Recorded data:
###

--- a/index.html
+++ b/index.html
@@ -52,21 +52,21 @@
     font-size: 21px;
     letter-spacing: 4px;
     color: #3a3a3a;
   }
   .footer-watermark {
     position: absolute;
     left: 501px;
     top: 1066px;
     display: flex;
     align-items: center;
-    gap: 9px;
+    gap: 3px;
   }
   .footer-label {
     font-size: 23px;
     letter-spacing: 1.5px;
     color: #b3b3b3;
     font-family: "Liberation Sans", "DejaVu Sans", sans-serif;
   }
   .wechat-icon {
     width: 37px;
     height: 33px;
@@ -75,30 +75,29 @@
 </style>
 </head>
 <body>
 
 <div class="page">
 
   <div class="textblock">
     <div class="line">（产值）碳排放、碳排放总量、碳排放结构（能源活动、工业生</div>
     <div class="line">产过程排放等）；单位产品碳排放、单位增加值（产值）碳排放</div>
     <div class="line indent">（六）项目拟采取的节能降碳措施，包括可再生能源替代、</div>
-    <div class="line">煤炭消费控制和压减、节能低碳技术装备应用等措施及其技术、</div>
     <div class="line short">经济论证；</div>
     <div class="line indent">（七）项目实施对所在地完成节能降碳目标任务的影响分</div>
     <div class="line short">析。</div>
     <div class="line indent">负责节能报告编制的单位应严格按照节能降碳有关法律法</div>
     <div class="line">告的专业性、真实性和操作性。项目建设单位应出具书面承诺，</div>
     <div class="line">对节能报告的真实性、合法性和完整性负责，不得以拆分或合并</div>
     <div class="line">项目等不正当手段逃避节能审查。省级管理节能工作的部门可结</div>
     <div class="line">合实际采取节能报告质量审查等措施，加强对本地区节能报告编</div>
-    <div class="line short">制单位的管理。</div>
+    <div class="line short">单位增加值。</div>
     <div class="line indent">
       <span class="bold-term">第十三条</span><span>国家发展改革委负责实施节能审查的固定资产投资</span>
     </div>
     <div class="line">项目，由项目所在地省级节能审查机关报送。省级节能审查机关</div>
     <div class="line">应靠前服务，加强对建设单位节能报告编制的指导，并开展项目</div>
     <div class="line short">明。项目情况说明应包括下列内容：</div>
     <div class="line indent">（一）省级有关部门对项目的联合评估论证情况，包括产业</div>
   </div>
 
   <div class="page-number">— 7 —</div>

###

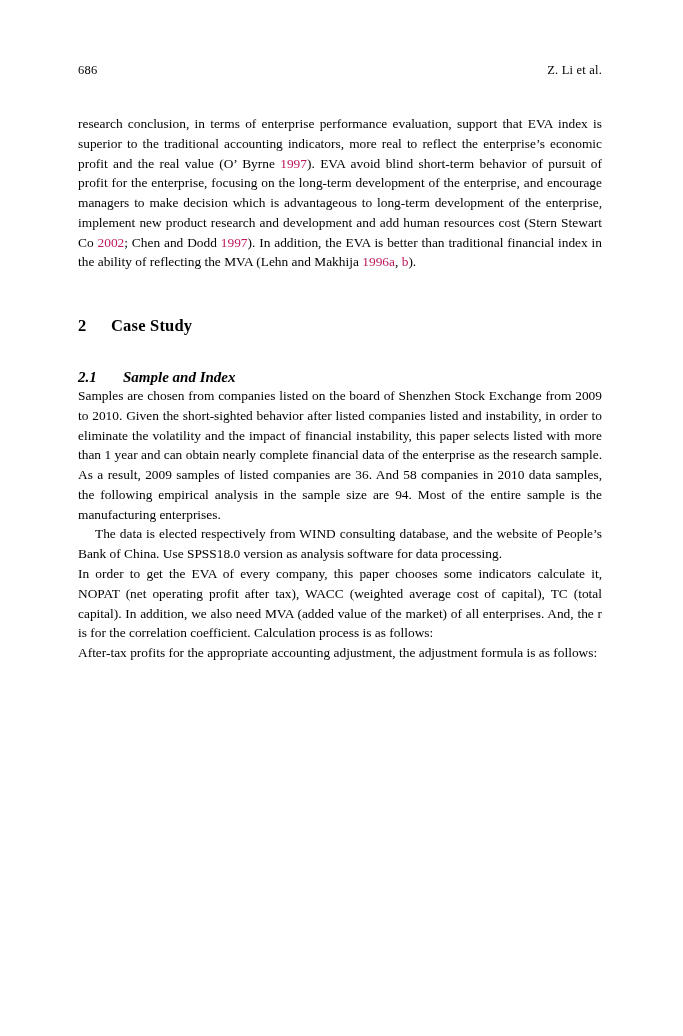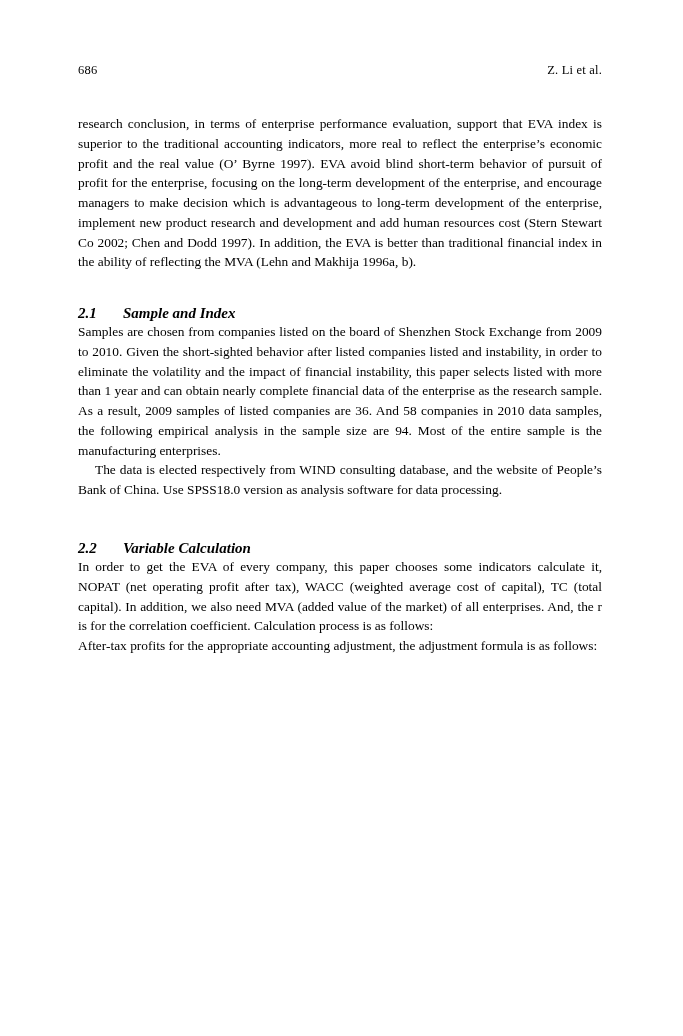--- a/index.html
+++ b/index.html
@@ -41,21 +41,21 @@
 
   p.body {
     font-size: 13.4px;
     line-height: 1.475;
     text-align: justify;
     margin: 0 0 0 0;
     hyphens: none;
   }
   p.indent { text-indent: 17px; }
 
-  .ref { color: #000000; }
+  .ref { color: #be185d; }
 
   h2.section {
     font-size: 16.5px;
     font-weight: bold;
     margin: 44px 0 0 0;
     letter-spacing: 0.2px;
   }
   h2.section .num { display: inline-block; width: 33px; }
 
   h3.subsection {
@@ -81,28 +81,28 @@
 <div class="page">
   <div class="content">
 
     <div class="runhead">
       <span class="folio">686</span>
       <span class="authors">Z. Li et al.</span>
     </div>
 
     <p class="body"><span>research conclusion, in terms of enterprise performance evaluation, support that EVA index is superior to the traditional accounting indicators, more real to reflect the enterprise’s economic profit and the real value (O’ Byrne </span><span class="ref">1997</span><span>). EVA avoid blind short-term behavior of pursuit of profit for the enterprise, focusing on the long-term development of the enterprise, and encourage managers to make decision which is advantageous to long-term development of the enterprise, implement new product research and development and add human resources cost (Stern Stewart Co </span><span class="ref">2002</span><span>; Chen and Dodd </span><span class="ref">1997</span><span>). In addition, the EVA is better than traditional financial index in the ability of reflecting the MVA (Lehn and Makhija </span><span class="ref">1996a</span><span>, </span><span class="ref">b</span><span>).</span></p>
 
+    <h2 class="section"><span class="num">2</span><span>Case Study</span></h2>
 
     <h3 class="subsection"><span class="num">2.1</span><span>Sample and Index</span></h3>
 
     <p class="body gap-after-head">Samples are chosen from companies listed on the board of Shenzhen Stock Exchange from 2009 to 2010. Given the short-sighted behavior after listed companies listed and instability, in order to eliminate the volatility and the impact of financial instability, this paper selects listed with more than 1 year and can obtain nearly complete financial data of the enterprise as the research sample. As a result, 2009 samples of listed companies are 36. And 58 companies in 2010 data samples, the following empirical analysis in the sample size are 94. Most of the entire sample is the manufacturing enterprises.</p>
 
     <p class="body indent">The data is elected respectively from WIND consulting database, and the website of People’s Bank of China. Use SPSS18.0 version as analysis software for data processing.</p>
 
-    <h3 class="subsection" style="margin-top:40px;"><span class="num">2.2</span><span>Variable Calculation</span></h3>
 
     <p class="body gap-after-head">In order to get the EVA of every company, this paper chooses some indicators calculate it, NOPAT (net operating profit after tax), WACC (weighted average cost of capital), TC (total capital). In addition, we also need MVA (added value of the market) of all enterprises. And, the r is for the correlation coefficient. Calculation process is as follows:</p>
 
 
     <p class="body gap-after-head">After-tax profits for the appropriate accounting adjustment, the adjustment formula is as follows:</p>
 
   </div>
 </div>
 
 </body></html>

###

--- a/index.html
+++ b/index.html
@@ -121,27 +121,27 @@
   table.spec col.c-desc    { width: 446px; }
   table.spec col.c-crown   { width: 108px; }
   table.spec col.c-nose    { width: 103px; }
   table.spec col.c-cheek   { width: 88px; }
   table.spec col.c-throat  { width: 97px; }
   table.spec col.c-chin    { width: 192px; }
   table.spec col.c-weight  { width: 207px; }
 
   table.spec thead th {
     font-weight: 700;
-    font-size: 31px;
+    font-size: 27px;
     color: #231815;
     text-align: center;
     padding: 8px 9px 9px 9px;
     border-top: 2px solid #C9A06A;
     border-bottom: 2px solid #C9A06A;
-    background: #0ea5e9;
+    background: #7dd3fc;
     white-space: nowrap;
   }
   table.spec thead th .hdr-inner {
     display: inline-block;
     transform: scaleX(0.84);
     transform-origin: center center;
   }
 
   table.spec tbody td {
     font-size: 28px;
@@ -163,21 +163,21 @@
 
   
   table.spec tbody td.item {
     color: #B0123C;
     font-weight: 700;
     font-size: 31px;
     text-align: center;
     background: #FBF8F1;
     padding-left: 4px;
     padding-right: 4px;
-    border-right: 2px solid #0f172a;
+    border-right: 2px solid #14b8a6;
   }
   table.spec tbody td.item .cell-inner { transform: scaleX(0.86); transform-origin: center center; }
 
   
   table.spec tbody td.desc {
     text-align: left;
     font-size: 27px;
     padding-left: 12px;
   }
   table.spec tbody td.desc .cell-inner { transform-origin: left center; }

###

Try it:
Check each line above for the word "behavior", and copy the lines where it appears.

Expected output:
     <p class="body"><span>research conclusion, in terms of enterprise performance evaluation, support that EVA index is superior to the traditional accounting indicators, more real to reflect the enterprise’s economic profit and the real value (O’ Byrne </span><span class="ref">1997</span><span>). EVA avoid blind short-term behavior of pursuit of profit for the enterprise, focusing on the long-term development of the enterprise, and encourage managers to make decision which is advantageous to long-term development of the enterprise, implement new product research and development and add human resources cost (Stern Stewart Co </span><span class="ref">2002</span><span>; Chen and Dodd </span><span class="ref">1997</span><span>). In addition, the EVA is better than traditional financial index in the ability of reflecting the MVA (Lehn and Makhija </span><span class="ref">1996a</span><span>, </span><span class="ref">b</span><span>).</span></p>
     <p class="body gap-after-head">Samples are chosen from companies listed on the board of Shenzhen Stock Exchange from 2009 to 2010. Given the short-sighted behavior after listed companies listed and instability, in order to eliminate the volatility and the impact of financial instability, this paper selects listed with more than 1 year and can obtain nearly complete financial data of the enterprise as the research sample. As a result, 2009 samples of listed companies are 36. And 58 companies in 2010 data samples, the following empirical analysis in the sample size are 94. Most of the entire sample is the manufacturing enterprises.</p>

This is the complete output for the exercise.